- _Problem statement_
Scan the data, and whenever a line contains "Alexa", copy it.

————

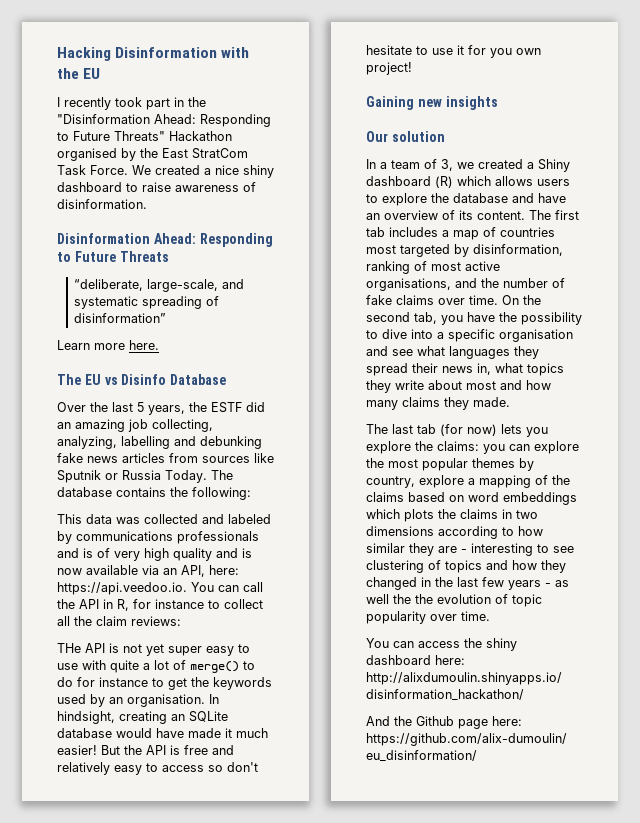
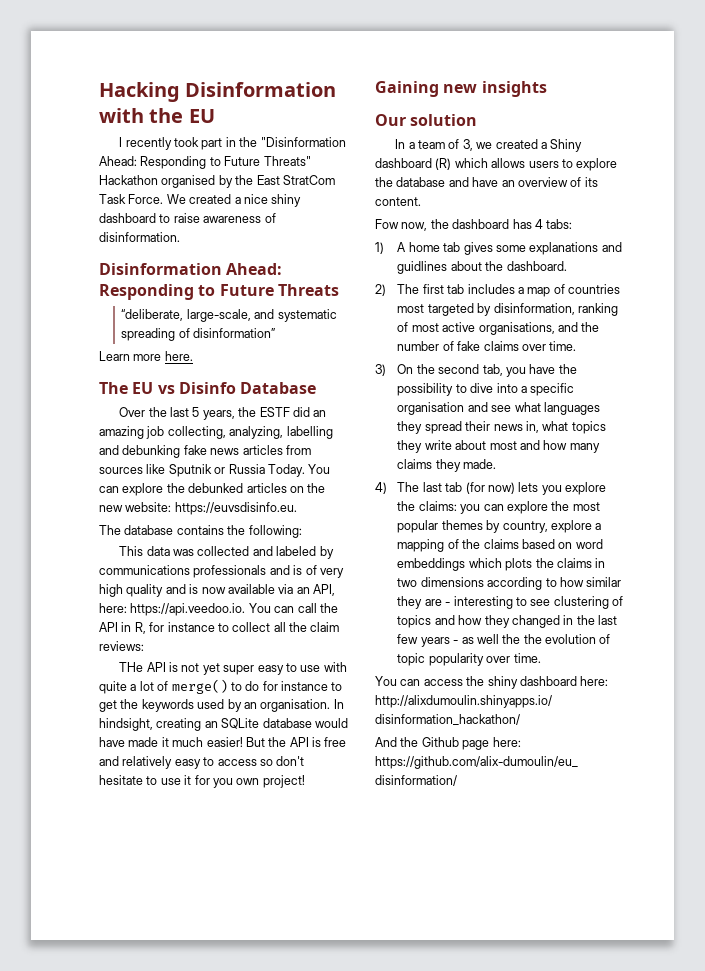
(207, 476) none -> [308,464,331,474] [99,483,326,496] [99,502,297,515] You can explore the debunked articles on the new website: https://euvsdisinfo.eu. //
(525, 215) none -> [375,219,573,231] [375,242,622,255] [397,261,567,274] [375,284,386,296] // Fow now, the dashboard has 4 tabs: // 1) A home tab gives some explanations and guidlines about the dashboard. // 2)
(498, 300) none -> [375,364,386,376] // 3)
(510, 402) none -> [375,482,387,494] 4)

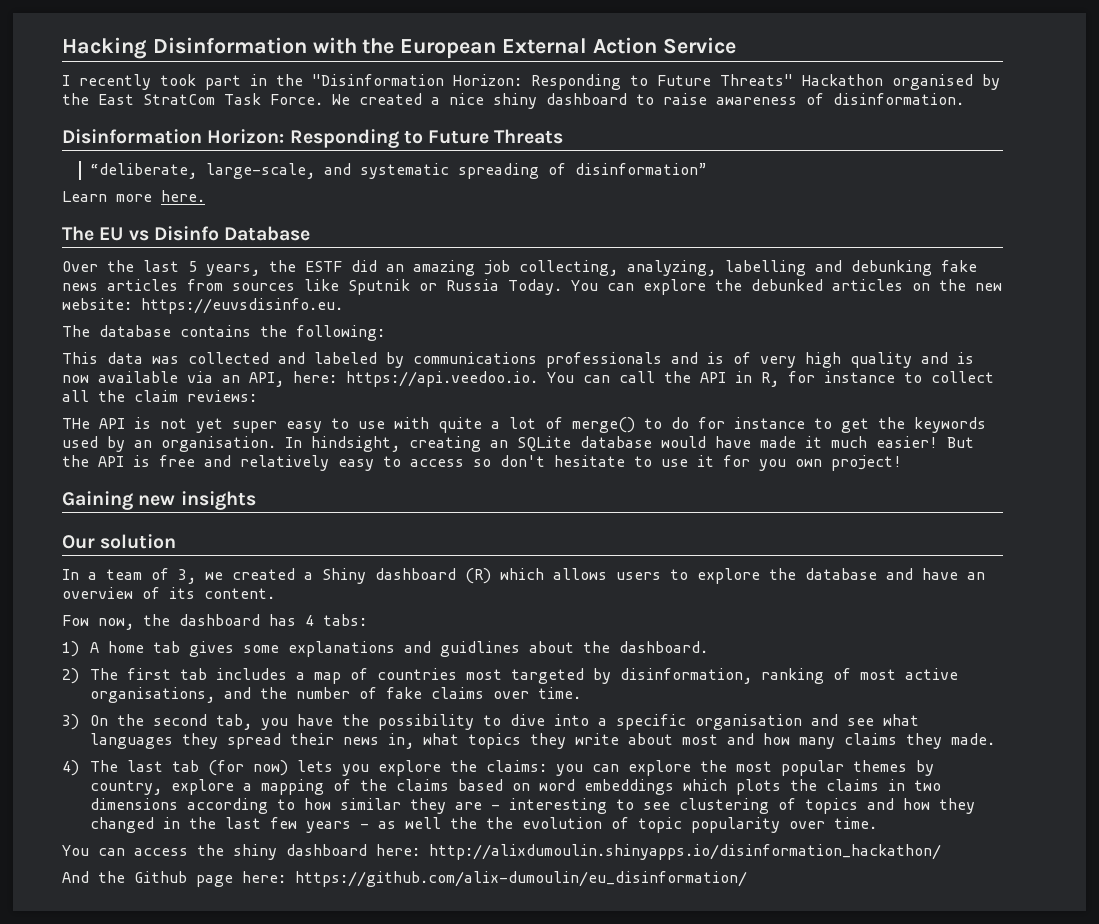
[188,109,215,123] EU -> [400,37,736,59] European External Action Service
[99,156,137,166] Ahead: -> [453,74,522,86] Horizon:
[226,263,283,275] Ahead: -> [207,129,285,144] Horizon:

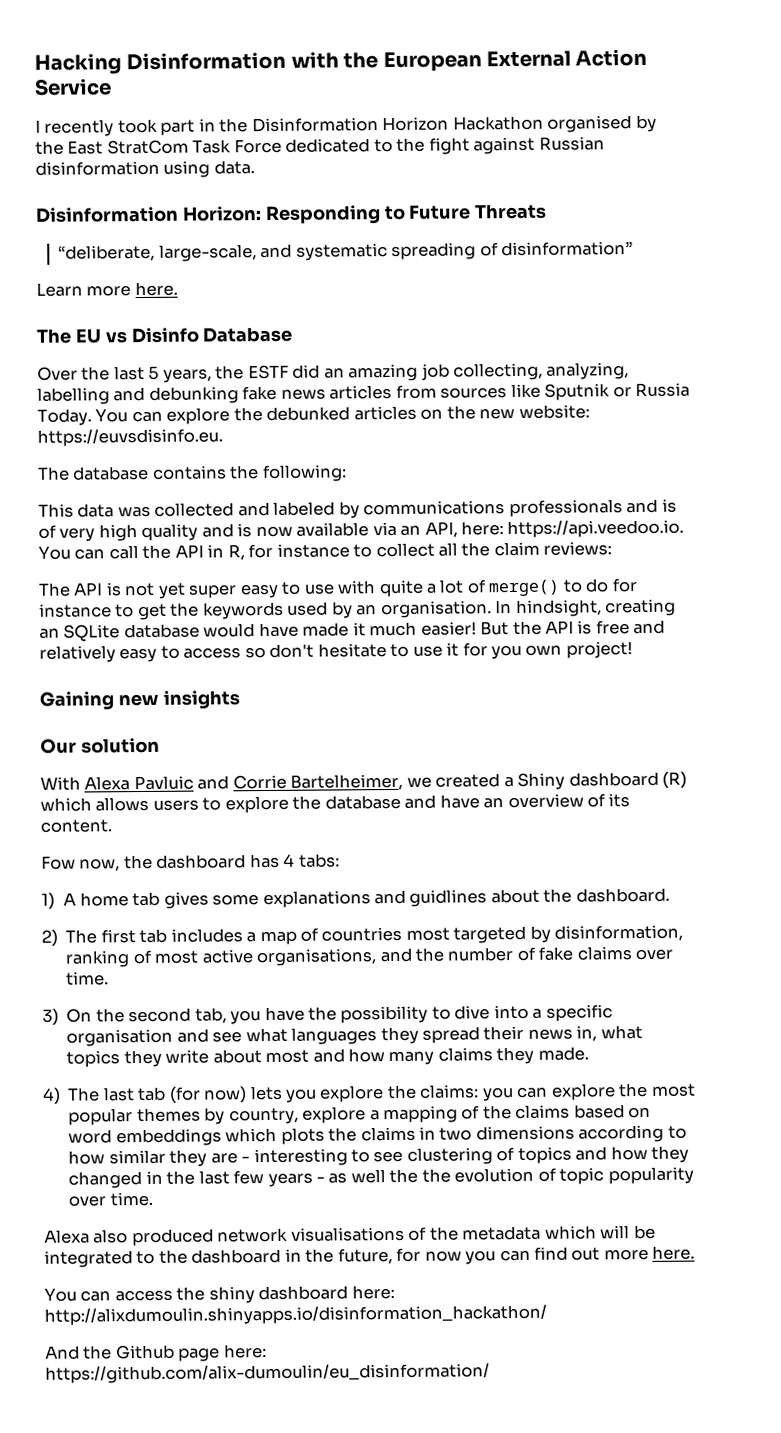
[312,74,793,90] "Disinformation Horizon: Responding to Future Threats" -> [251,116,450,133] Disinformation Horizon
[270,93,964,109] Force. We created a nice shiny dashboard to raise awareness of disinformation. -> [233,136,605,155] [35,160,255,178] Force dedicated to the fight against Russian disinformation using data.
[62,418,90,429] THe -> [38,582,71,597] The
[62,568,196,584] In a team of 3, -> [40,773,404,791] With Alexa Pavluic and Corrie Bartelheimer,
(878, 823) none -> [44,1224,656,1247] [44,1245,696,1268] // Alexa also produced network visualisations of the metadata which will be integrated to the dashboard in the future, for now you can find out more here.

————

- _Answer box_
[62,568,196,584] In a team of 3, -> [40,773,404,791] With Alexa Pavluic and Corrie Bartelheimer,
(878, 823) none -> [44,1224,656,1247] [44,1245,696,1268] // Alexa also produced network visualisations of the metadata which will be integrated to the dashboard in the future, for now you can find out more here.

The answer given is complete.